One of them was named Joseph Bonomi, famous for being a renowned Egyptologist. He was one of the first to decipher some of the hieroglyphs engraved in the Valley of the Kings, where he went on various expeditions between 1820 and 1830. Also an artist, Bononi had been a museum curator and had a special ability to disseminate his knowledge, among them was what he had learned in Egypt about the possibility of moving through time. That was something that he was convinced had been explained to him in the Egyptian hieroglyphs that he had been able to decode. Hannah was one of Bonomi’s best followers to the point of wanting to fund his research.

But in order to materialize what was studied, a man of technique was needed. That was Captain Samuel Alfred Warner, whom the British Museum today qualifies as a “charlatan.” Warner claimed to have been the inventor of an “invisible projectile” and a “long-range” weapon, the precedents of the torpedo, with the ability to be able to destroy ships on the high seas.
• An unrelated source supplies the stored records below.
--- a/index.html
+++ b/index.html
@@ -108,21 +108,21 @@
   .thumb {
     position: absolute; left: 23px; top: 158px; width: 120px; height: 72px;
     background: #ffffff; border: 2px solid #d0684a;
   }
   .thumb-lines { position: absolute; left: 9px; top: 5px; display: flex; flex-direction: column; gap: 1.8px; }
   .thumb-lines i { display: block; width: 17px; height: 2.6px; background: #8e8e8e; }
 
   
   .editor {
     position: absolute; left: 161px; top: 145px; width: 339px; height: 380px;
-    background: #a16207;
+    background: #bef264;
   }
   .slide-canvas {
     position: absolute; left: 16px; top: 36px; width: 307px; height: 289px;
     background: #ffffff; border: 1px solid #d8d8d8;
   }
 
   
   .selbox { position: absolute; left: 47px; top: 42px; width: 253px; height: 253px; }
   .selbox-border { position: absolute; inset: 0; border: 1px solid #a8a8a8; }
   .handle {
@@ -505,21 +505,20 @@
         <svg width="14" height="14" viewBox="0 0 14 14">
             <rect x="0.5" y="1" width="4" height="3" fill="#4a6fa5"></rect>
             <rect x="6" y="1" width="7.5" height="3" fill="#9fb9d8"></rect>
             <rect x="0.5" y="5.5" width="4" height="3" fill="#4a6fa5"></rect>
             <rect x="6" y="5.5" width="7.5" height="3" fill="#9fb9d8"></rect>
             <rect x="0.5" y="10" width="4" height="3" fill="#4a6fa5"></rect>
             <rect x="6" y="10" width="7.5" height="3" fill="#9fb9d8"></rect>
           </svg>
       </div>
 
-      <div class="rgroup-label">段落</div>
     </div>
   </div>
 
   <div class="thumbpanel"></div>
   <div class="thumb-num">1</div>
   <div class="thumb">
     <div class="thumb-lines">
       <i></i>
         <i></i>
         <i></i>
The patent claims for this material ended in the House of Lords with the intervention of the Duke of Wellington himself, but without reaching a specific resolution. Today Warner is seen by some as a fraud, but there are those who see him as a military genius ahead of his time.

Our three protagonists rest in Brompton today and it is from here that all the theories about the supposed manufacture of a time machine have started. Hannah Courtoy’s mausoleum, six meters high and with some Egyptian hieroglyphs, undoubtedly the influence of Bononi. The cemetery preserves the plans of all the graves … except this one. There is no evidence of the design of this work in which the collaboration of Bonomi and Warner is confirmed. Nor can it be accessed inside. For several years the key that should open the heavy bronze door has been lost and, despite the good intentions of those responsible for Brompton, no locksmith has been able to work the miracle.

The mausoleum was completed in 1853, five years after Hannah’s death. Warner soon died in strange circumstances after the play. There is a rumor that the death was a consequence of what was discovered while designing the project. There are also those who believe that Bonomi murdered him so that they do not speak to anyone about that job. There are other mausoleums in seven London cemeteries with this form of temple and the same size, as well as one in the Parisian Montmartre cemetery with similar characteristics and with Egyptian hieroglyphs that symbolize the belief in the afterlife.

The mystery is prolonged by learning that the tomb of Bonomi has a jackal engraved on an Egyptian temple. The animal looks towards the mausoleum of its friend.

There is another hypothesis and it can be quite convincing: that Bonomi and Warner scammed poor Hannah Courtoy to make part of their fortune with the supposed time machine. What is clear is that they have not returned from the past to tell about it, like their client.